Sunday, August 16, 2009

I'm still here (maybe not still sane, but here!)

The title of this post says it all. I know it has been way too long since my last post, but just picture this scene: First, there's the husband/Daddy trying to finish one job and start another one; then there's the very busy almost-two-year old who isn't still for a single second during the day; and, there's a cranky, although cute, little Miss Priss two-month-old who has now decided that sleep is WAY overrated and therefore naps should be limited to absolutely no more than 5 minutes at a time; and of course, finally, there's the frazzled, stressed, worrying Mommy who feels like she cannot keep up with all of this. Or actually, any of this. Yes, be glad you are not us right now. I'm sure if there were a video of our day to day lives at this time, it would look like a train wreck. But, we're still going. And most days, we're still laughing. Mostly laughing at ourselves, but that's okay. There is still joy in all of the chaos, and that's a good thing.

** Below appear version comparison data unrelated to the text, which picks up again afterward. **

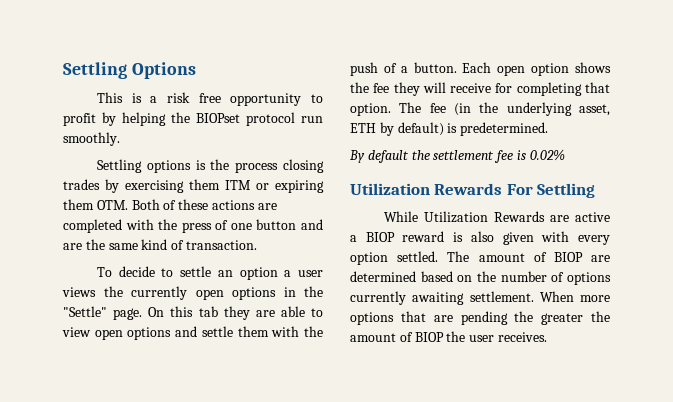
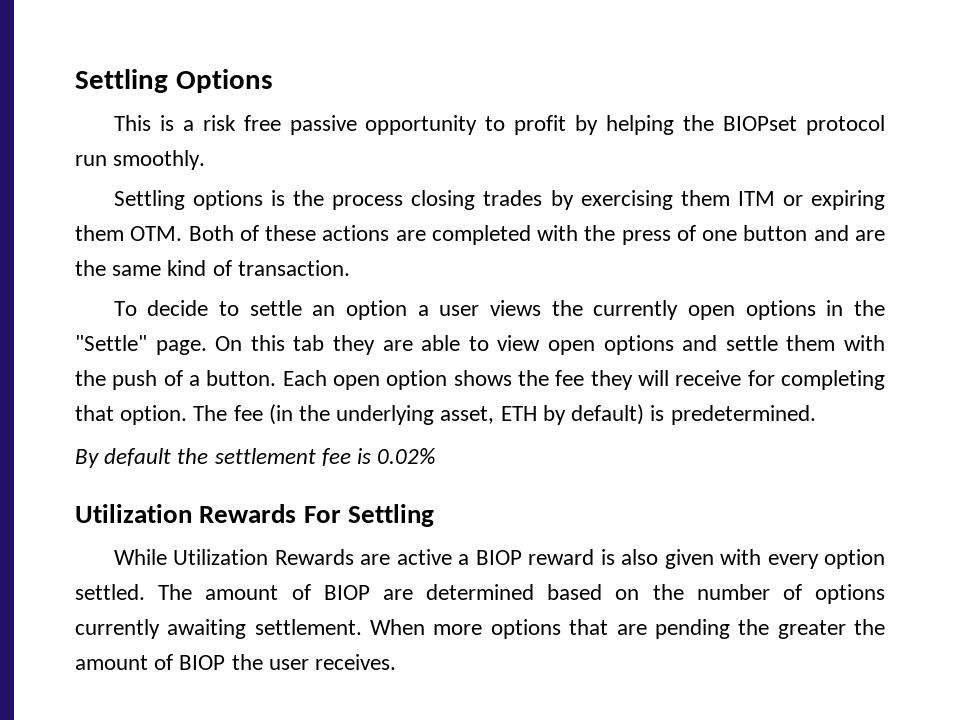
- This is a risk free opportunity to profit by helping the BIOPset protocol run smoothly.
+ This is a risk free passive opportunity to profit by helping the BIOPset protocol run smoothly.

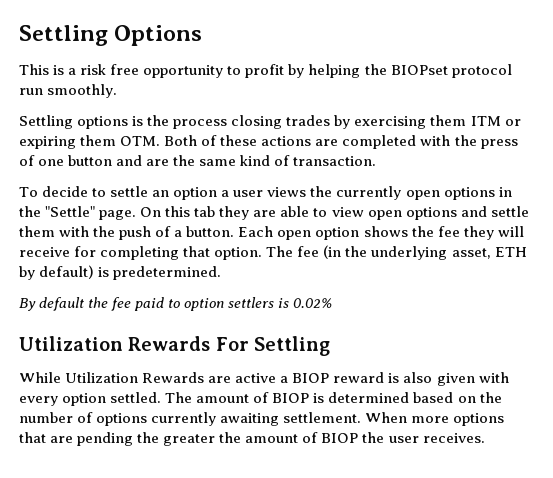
- This is a risk free passive opportunity to profit by helping the BIOPset protocol run smoothly.
+ This is a risk free opportunity to profit by helping the BIOPset protocol run smoothly.
- By default the settlement fee is 0.02%
+ By default the fee paid to option settlers is 0.02%
- The amount of BIOP are determined based on the number of options currently awaiting settlement.
+ The amount of BIOP is determined based on the number of options currently awaiting settlement.

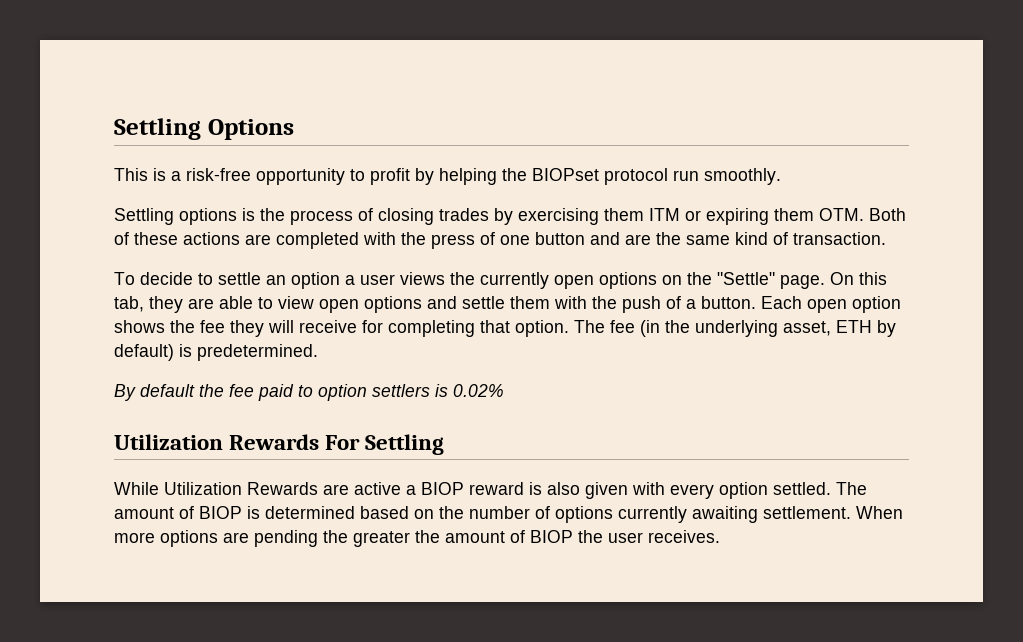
- This is a risk free opportunity to profit by helping the BIOPset protocol run smoothly.
+ This is a risk-free opportunity to profit by helping the BIOPset protocol run smoothly.
- Settling options is the process closing trades by exercising them ITM or expiring them OTM. Both of these actions are completed with the press of one button and are the same kind of transaction.
+ Settling options is the process of closing trades by exercising them ITM or expiring them OTM. Both of these actions are completed with the press of one button and are the same kind of transaction.
- To decide to settle an option a user views the currently open options in the "Settle" page.
+ To decide to settle an option a user views the currently open options on the "Settle" page.
- On this tab they are able to view open options and settle them with the push of a button.
+ On this tab, they are able to view open options and settle them with the push of a button.
- When more options that are pending the greater the amount of BIOP the user receives.
+ When more options are pending the greater the amount of BIOP the user receives.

Really, I have sat down to write a new post many times since the last one, and have gotten interrupted every single time. When I saw my aunt Jena last week, Camille was sucking on my pinky finger because as you know, she won't take a paci, but LOVES sucking on Mama's pinky, just like her big brother did when he was her age. Must be genetic, or something. I am now the Internet expert on genetics, you know. Anyway, Jena said that now she knows that when I have not been blogging, it's probably because I am sitting around with my finger in Camille's mouth. That's about right. So you can picture that when you haven't heard from me in a while. Well, it'd probably be a little more accurate to picture me with my finger in Camille's mouth while chasing around Henry, trying to cook dinner (yeah, I'm trying to cook more now too. Stupid, stupid woman!), and trying to make sure our dog isn't doing anything she shouldn't be doing. Did I mention that I have a naughty dog too?

All that to say, we really are doing okay. As far as an update on Camille, it doesn't seem like the new formula (the very broken down protein-based one) is helping too much with the colic/reflux. And, worse than that, it has appeared to really slow down her weight gain. She has only gained about 5 ounces in the past 14 days. Not good. And so, we are going back into the doctor on Tuesday to see what the new game plan is. I know he'll be so happy to see us. After all, it has been a whole 2 weeks.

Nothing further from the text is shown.